Rédigé le 10/01/2026
Philippe Jammes

Après la montée au créneau du personnel et des enseignants de la cité scolaire de Montesoro, la CGT Educ’Action de Corse appelle à la sérénité mais exige des moyens pour accroitre la sécurité dans l’établissement.


« Suite aux récents événements survenus à la cité technique de Montesoro, la CGT Educ’Action de Corse tient à exprimer sa position et son soutien indéfectible aux personnels » écrit Charles Casabianca de la CGT Educ’Action. « Nous condamnons avec la plus grande fermeté l’agression verbale, un acte inacceptable, dont a été victime la direction de l’établissement de la part d'une mère d’élève ».
Le secrétaire de l’UD CGT de Haute-Corse souligne que l’ensemble des personnels de la cité technique exerce leurs missions dans des conditions de plus en plus dégradées. « Nos établissements scolaires ont un besoin vital de sérénité. La violence, qu'elle soit physique ou verbale, n'a aucune place au sein de nos structures éducatives. L’école doit rester un sanctuaire dédié à l’apprentissage et au respect mutuel. Au-delà de cet incident, c'est la question globale de l'état de nos lycées et collèges qui est posée ». Aussi le syndicat s’adresse-t-il aussi à la Collectivité de Corse : « Il est aujourd’hui urgent et impératif de mettre en place un plan massif de rénovation des établissements scolaires du second degré. Pour les grands établissements comme la cité technique de Montesoro, au cœur d’un quartier dégradé de Bastia et délaissé des politiques publiques, et dont la configuration architecturale et l'emprise foncière sont particulièrement vastes, des mesures concrètes doivent être prises » et Charles Casabianca de préconiser et de réclamer une sécurisation périmétrale pour réduire drastiquement les possibilités d'intrusion et pour protéger la communauté éducative, des moyens technologiques et humains pour renforcer la surveillance des abords, 
et un entretien et une maintenance rigoureuse ainsi qu'une rénovation annuelle conséquente pour pallier le vieillissement des infrastructures.
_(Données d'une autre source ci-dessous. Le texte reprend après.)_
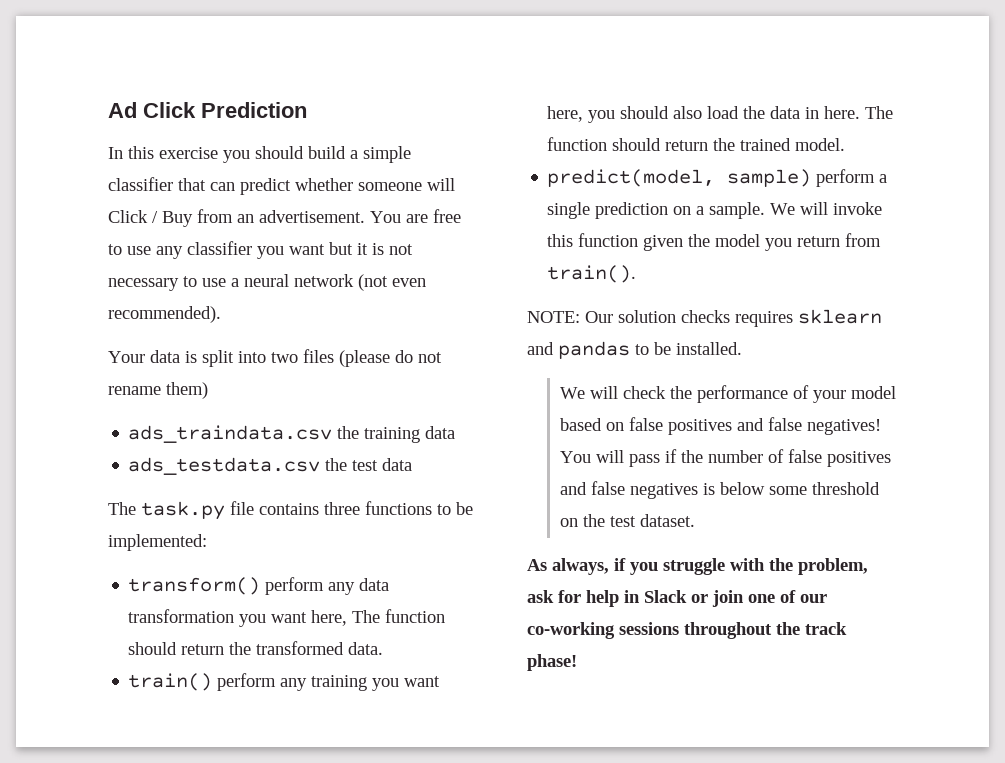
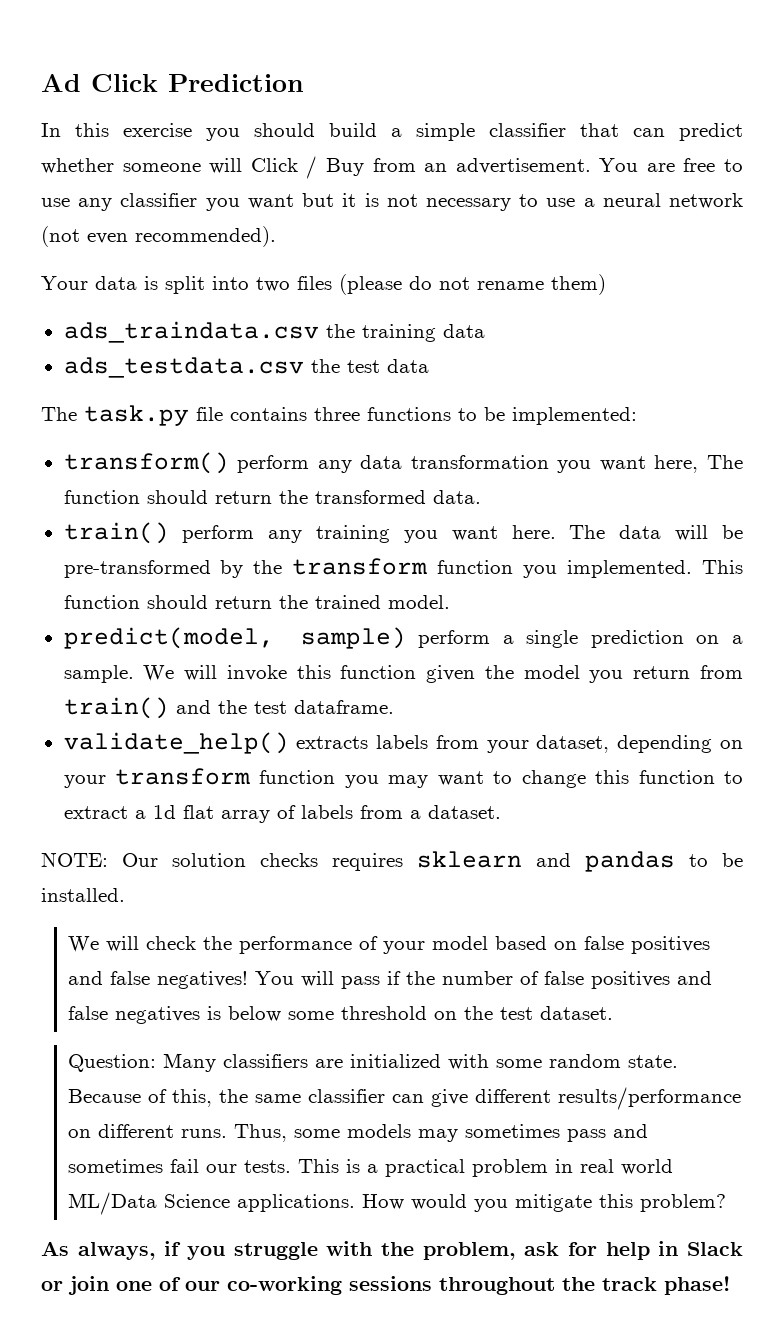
- train() perform any training you want here, you should also load the data in here. The function should return the trained model.
+ train() perform any training you want here. The data will be pre-transformed by the transform function you implemented. This function should return the trained model.
- We will invoke this function given the model you return from train().
+ We will invoke this function given the model you return from train() and the test dataframe.
+ validate_help() extracts labels from your dataset, depending on your transform function you may want to change this function to extract a 1d flat array of labels from a dataset.
+ Question: Many classifiers are initialized with some random state. Because of this, the same classifier can give different results/performance on different runs. Thus, some models may sometimes pass and sometimes fail our tests. This is a practical problem in real world ML/Data Science applications. How would you mitigate this problem?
« L’éducation de nos enfants et les conditions de travail des personnels ne peuvent plus être la variable d’ajustement des politiques budgétaires » conclut la CGT Educ’Action de Corse qui dit rester vigilante et mobilisée « pour que chaque établissement redevienne un lieu sûr et digne de la mission de service public qui est la nôtre ».